IDHS: Illinois Department of Human Services


  • All people in Illinois achieve their full potential.


  • Human dignity
  • Equity
  • Community informed
  • Urgency
  • Transparency
  • Kindness


  • Family and Community Services
  • Developmental Disabilities
  • Mental Health
  • Rehabilitation Services
  • Substance Use Prevention & Recovery
  • Early Childhood

IDHS Agency Goals

  • Maximize opportunities for all people to work
  • Ensure hungry people and families have access to nutritious food
  • Provide places for people to call home
  • Promote the health and well-being of individuals and communities
  • Help communities create safe neighborhoods and spaces

Meet Michael

  • Michael was born with arthrogryposis, an orthopedic impairment impacting his joints and requiring full time use of a wheelchair.  Michael has been a customer of the Division of Rehabilitation since 2015. He received pre-employment transition services through the Vocational Rehabilitation program while attending high school.
  • After high school, Michael attended Illinois Center for Rehabilitation and Education- Roosevelt (ICRE-R). While at ICRE-R, Michael received training in independent living and vocational skills. While Michael was in the ICRE-R transition program, he gained essential skills necessary for daily living. He now successfully lives in his own apartment with support through the Home Services Program. 
  • The Vocational Rehabilitation Program further assisted Michael in attending college where he graduated with honors with a bachelor's degree in criminal justice. Michael recently completed the Law School Admission Test and aspires to attend law school where he plans on enrolling in a criminal litigation program and pursuing a career as a practicing attorney. 
  • Michael has maintained his relationship with the ICRE-R by participating as a mentor in their One Summer Chicago program. He speaks with a sense of realism that resonates with the students and helps put in perspective what life after the program may be like for those who aspire to live independently.

Meet Miss Shari

  • Shari is an infant teacher at Joliet Early Learning Center. She has been a member of the One Hope United early learning center as an infant teacher since 2019 and is lovingly referred to as "Ms. Baby Shari."
  • The partnership that Shari has developed with families in the community has been invaluable, with one family quoted as saying, "She is like a second set of parents."
  • The center predominantly serves CCAP eligible families (60% of the population), and so the Strengthen and Grow Child Care grant program, which requires that half of Strengthen and Grow funds be invested in the workforce, directly supported staff like Ms. Shari through staff bonuses and recruitment of new early childhood teachers.

FY23 Key Accomplishments

  • Welcomed asylum-seekers, provided immediate shelter and support to meet basic needs, including case management.
  • Office of Firearm Violence Prevention made 117 grants through 14 NOFOs, with the aim to expand to 200+ grantees by January 1, 2023.
  • PUNS placements of 700 adults and 100 children into community services in FY23
  • Launched the IL Opioid Remediation Advisory Board in partnership with the Attorney General.
  • Disbursed $329+ million in federal child care relief funds to provider and workers across the state.
  • Implemented 988, the new, nationwide suicide prevention and mental health crisis line.
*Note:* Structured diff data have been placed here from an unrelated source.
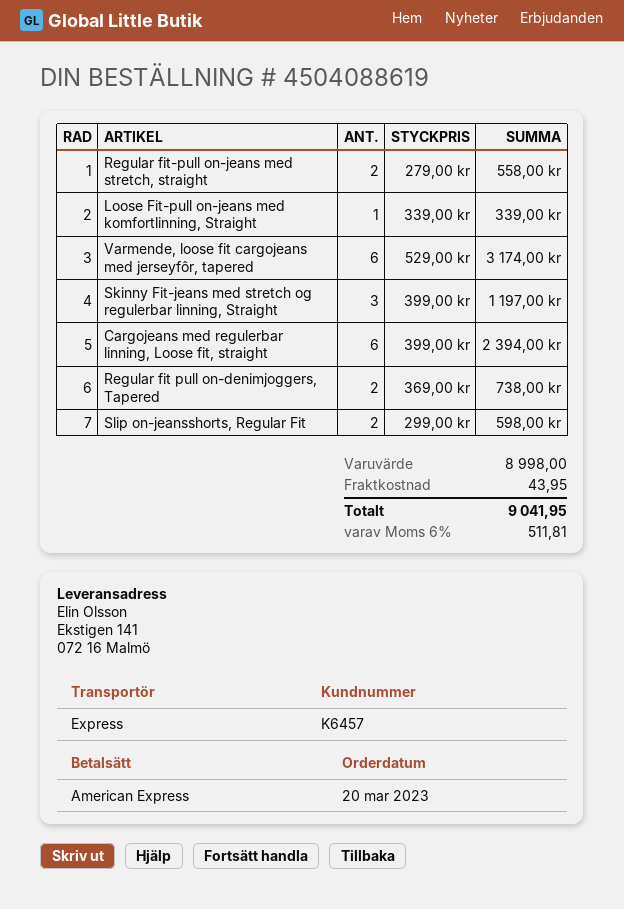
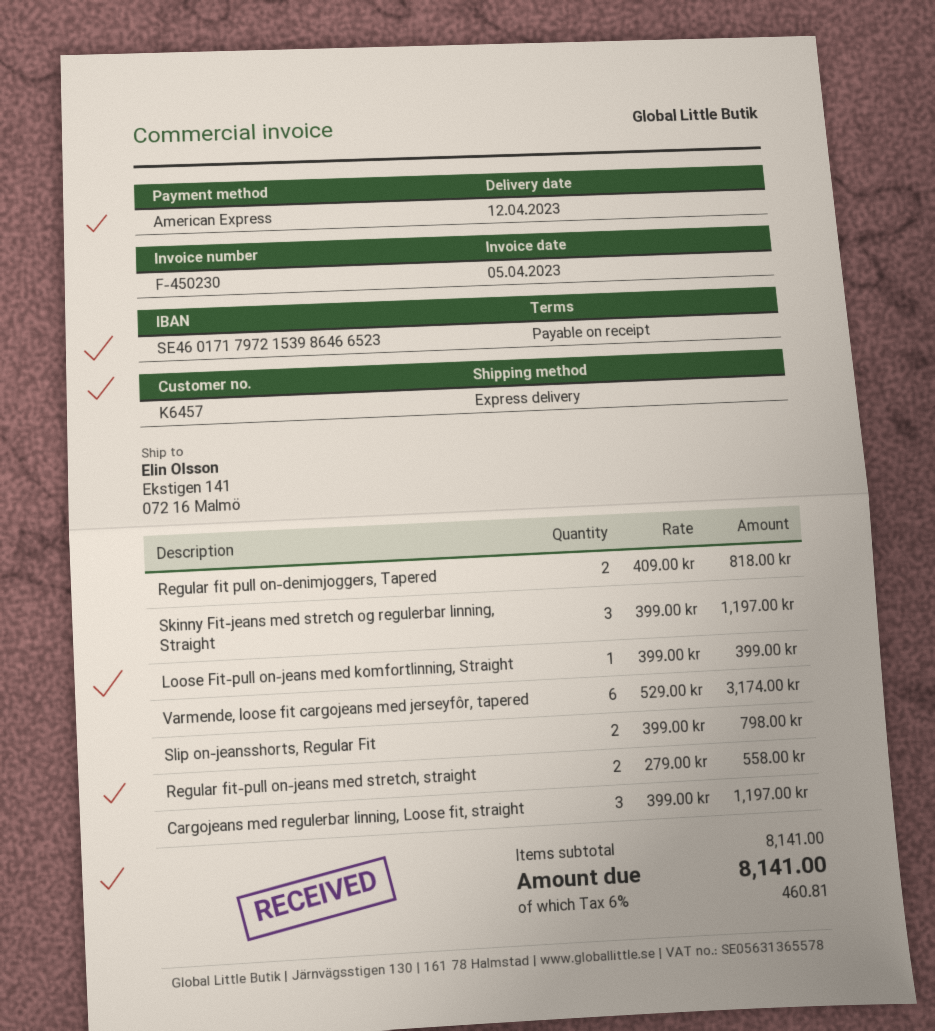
Loose Fit-pull on-jeans med komfortlinning, Straight: 1 x 339.00 = 339.00 -> 1 x 399.00 = 399.00
Cargojeans med regulerbar linning, Loose fit, straight: 6 x 399.00 = 2394.00 -> 3 x 399.00 = 1197.00
Regular fit pull on-denimjoggers, Tapered: 2 x 369.00 = 738.00 -> 2 x 409.00 = 818.00
Slip on-jeansshorts, Regular Fit: 2 x 299.00 = 598.00 -> 2 x 399.00 = 798.00
subtotal: 8998.00 -> 8141.00
shipping: 43.95 -> none
tax: 6% = 511.81 -> 6% = 460.81
total: 9041.95 -> 8141.00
IDHS FY 24 Budget Highlights

Total proposed budget of $13.5 Billion

  • an increase of 12% over FY23 estimated spending

Continued Commitment to Olmstead Consent Decrees

IDHS serves as the lead agency for three Olmstead-related Consent Decrees.  The State of Illinois has made and will continue to have a strong commitment  to achieving compliance

  • Ligas - the proposed budget supports investing a total of $145.8M, $53.1M to support a 1/1/24 implementation of $1.50/hour rate increase for direct support personnel and $10.0M for regionalization factor to Day Service rates; exceeding the proposed Guidehouse implementation plan for FY 24.  The budget request also includes $82.7M to support an additional 700 adult placements from PUNS in FY24 and annualization of the FY23 PUNS placements, wage increases and implementation of the CILA rate calculator.
  • Williams & Colbert - proposed budget continuing to provide ongoing resources for transitions and increase investment in expanding the SOAR program and Front Door Diversion program

Early Childhood - Smart Start Illinois Investments

The FY24 budget request continues to move the State towards the Governor's  Funding Commission recommendations and Governor Pritzker's vision of making Illinois the best state in the country to raise young children.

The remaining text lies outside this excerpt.